Extracted records
>>>

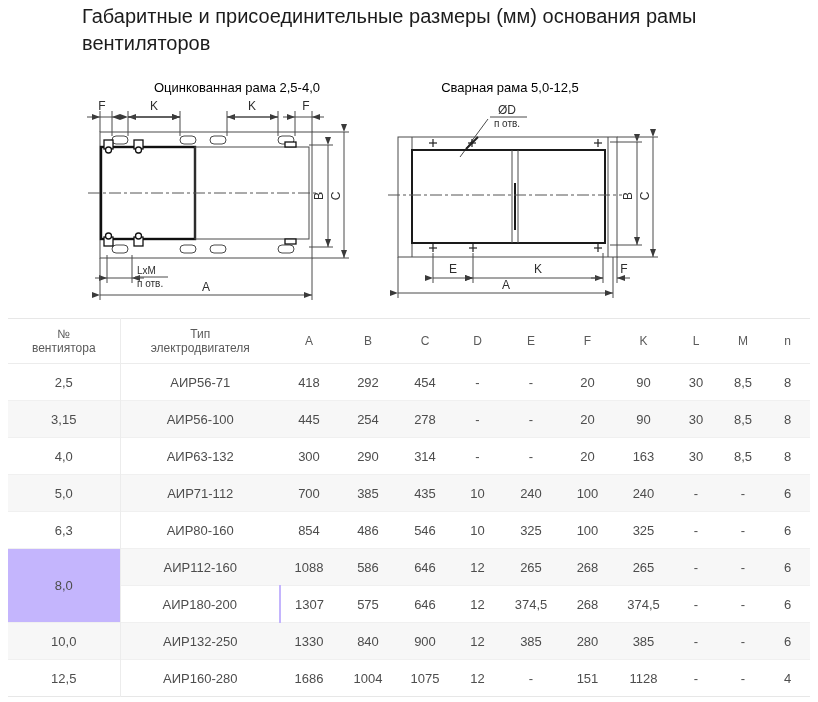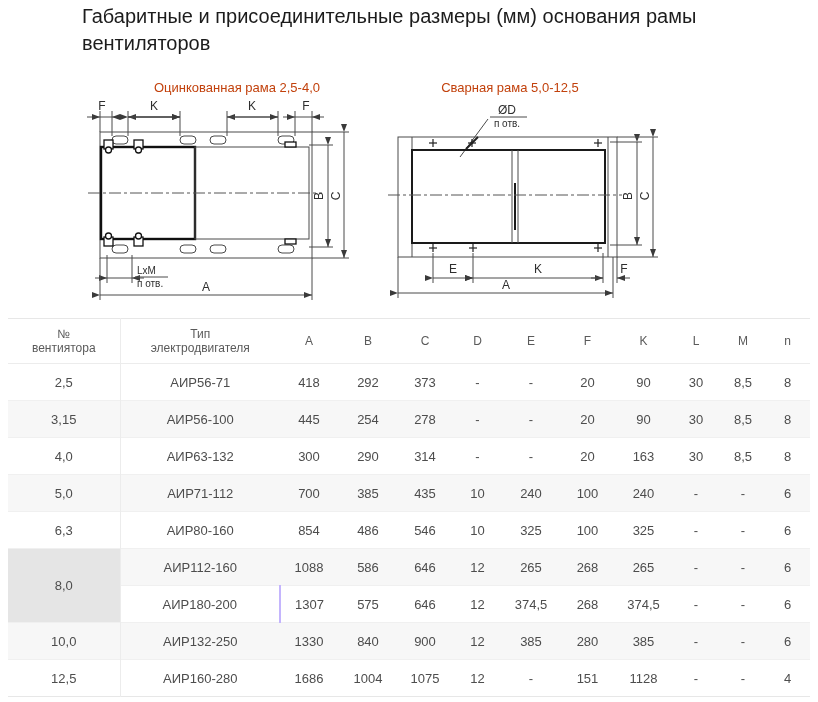"Оцинкованная рама 2,5-4,0" .diagram-title { color: #c2410c -> #000000 }
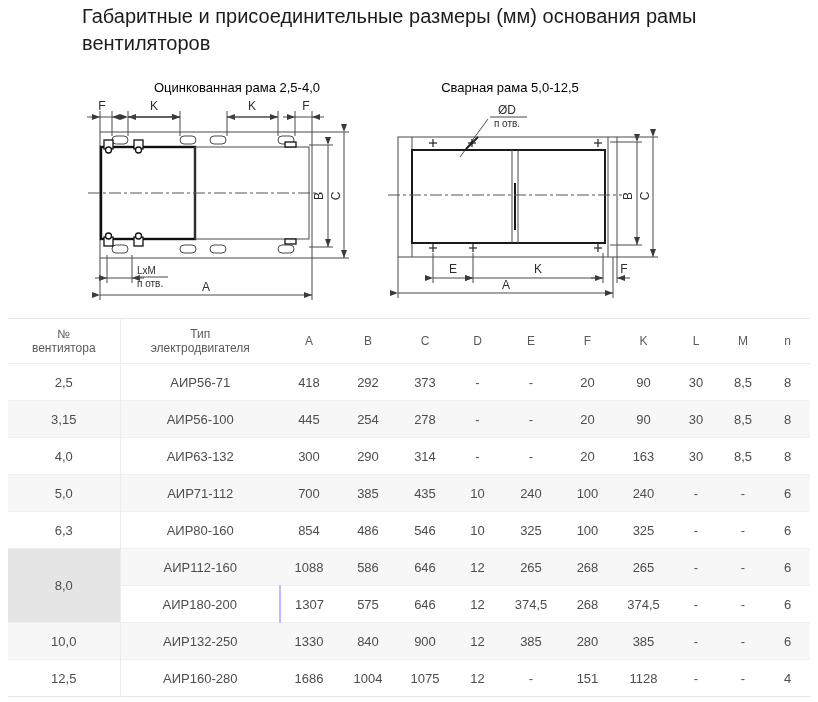"373" td { text: 373 -> 454 }
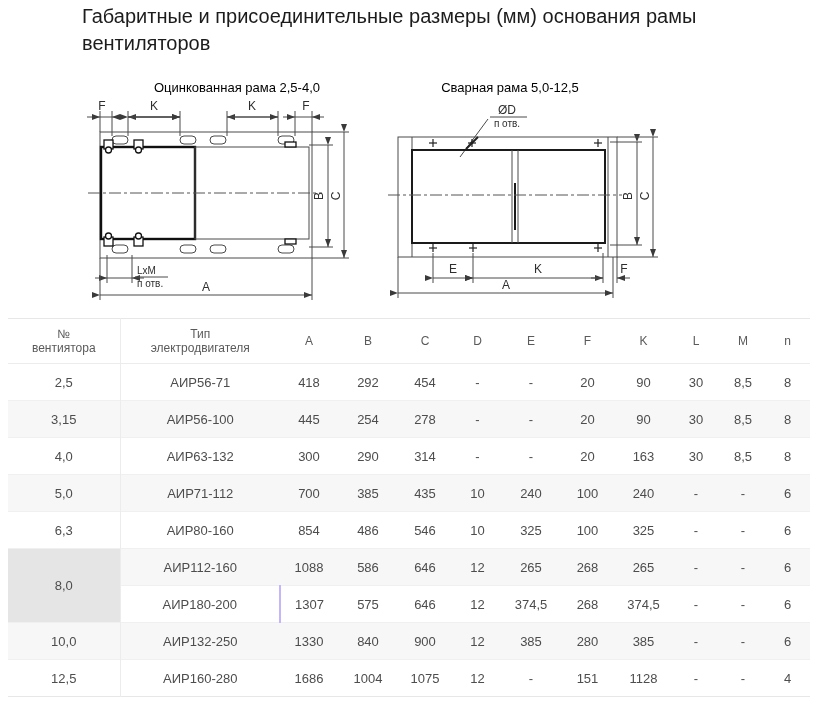"8,0" td.cell-rowspan { background: #e5e5e5 -> #c4b5fd }
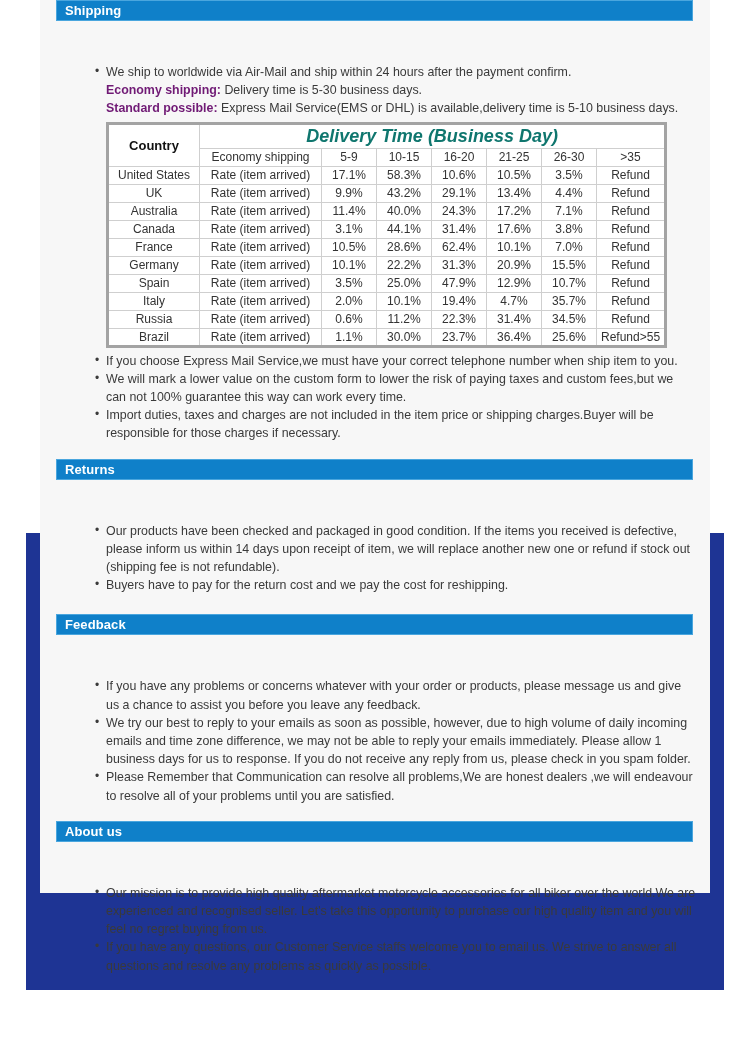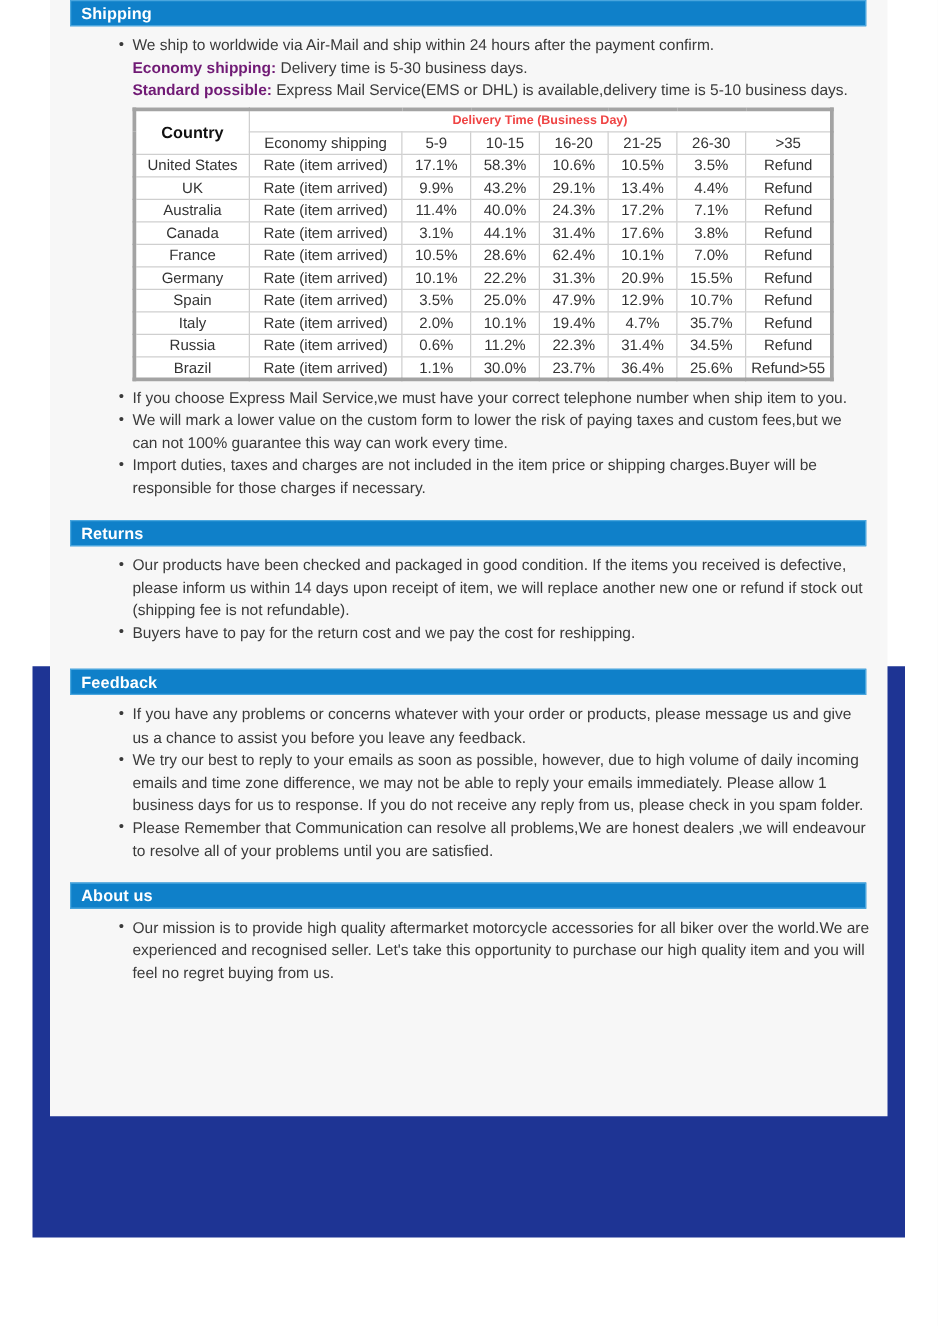"We ship to worldwide via" .body-block { margin-top: none -> 36px }
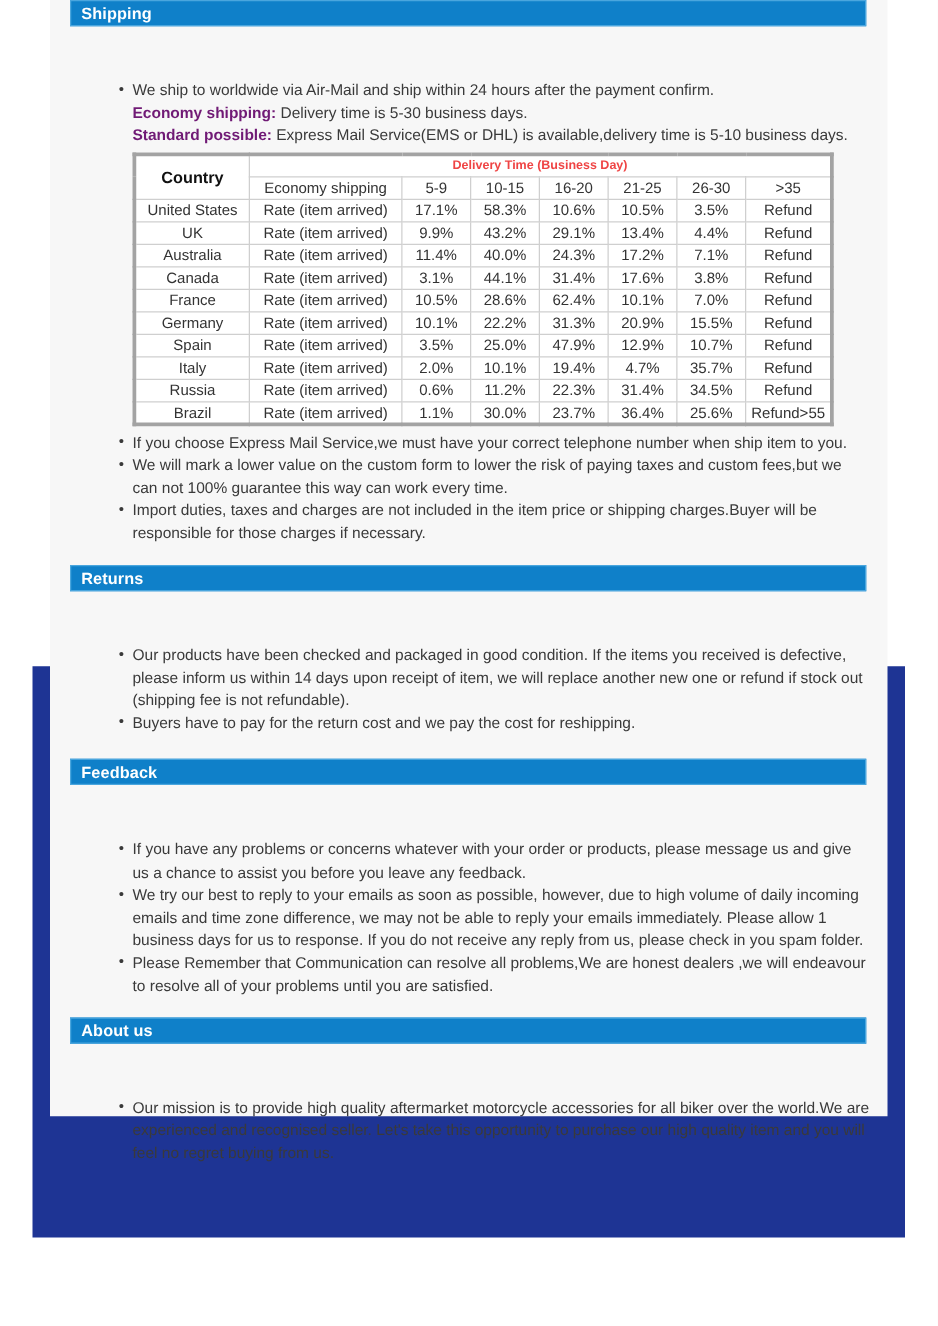"Delivery Time (Business Day)" table.delivery th.dt-head { color: #ef4444 -> #0f766e; font-size: 10px -> 18px; font-style: none -> italic }
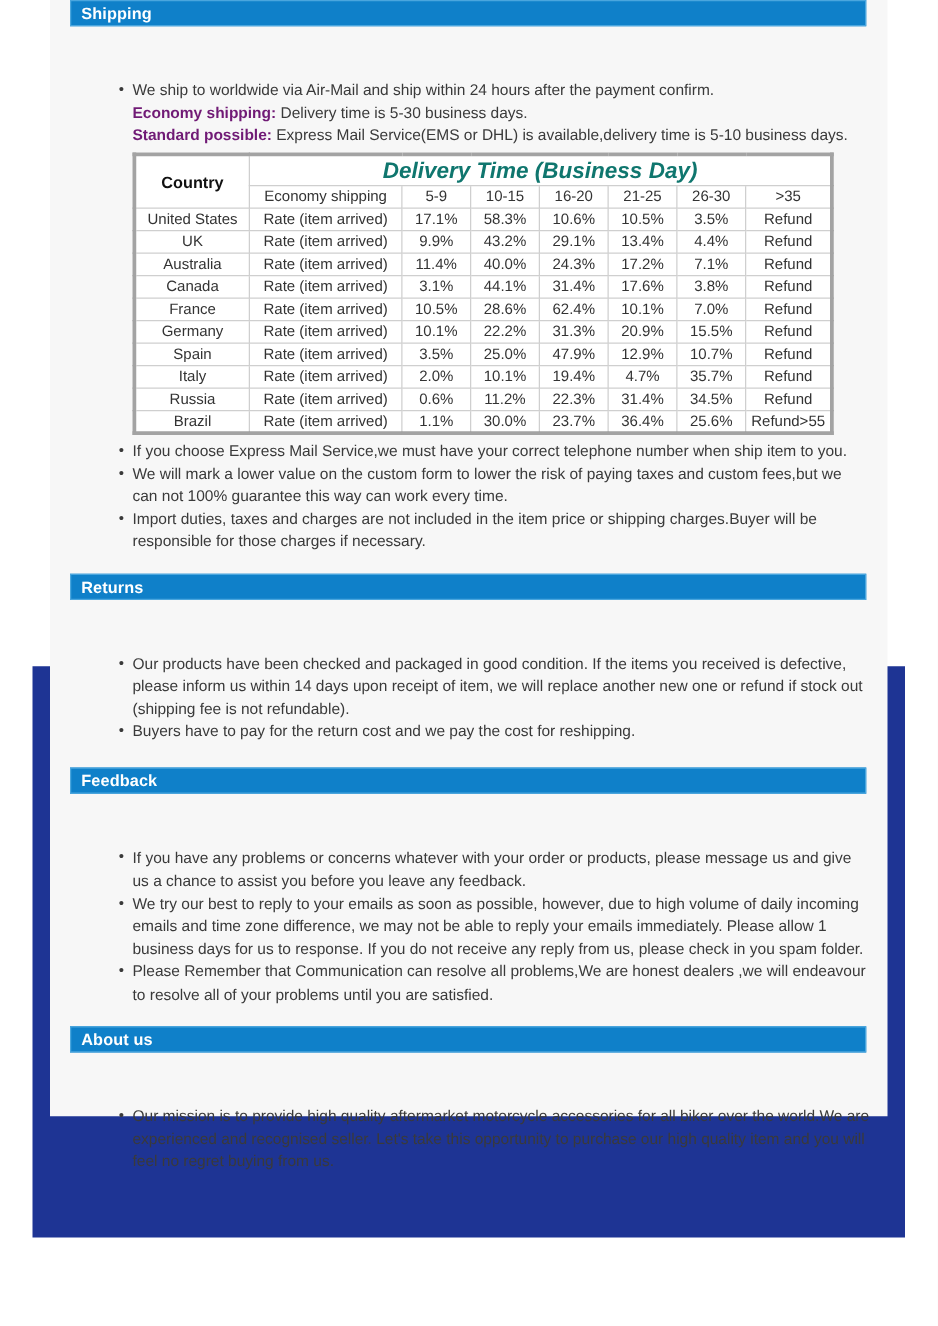"If you have any questions," li { html: none -> <li>If you have any questions, our Customer Service staffs welcome you to email us. We strive to answer all questions and resolve any problems as quickly as possible.</li> }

<<<

:: Work instruction ::
In the records above, find the line with "color: #ef4444 ->" and copy from it through the last line exactly, without the pictures.

:: Expected output ::
"Delivery Time (Business Day)" table.delivery th.dt-head { color: #ef4444 -> #0f766e; font-size: 10px -> 18px; font-style: none -> italic }
"If you have any questions," li { html: none -> <li>If you have any questions, our Customer Service staffs welcome you to email us. We strive to answer all questions and resolve any problems as quickly as possible.</li> }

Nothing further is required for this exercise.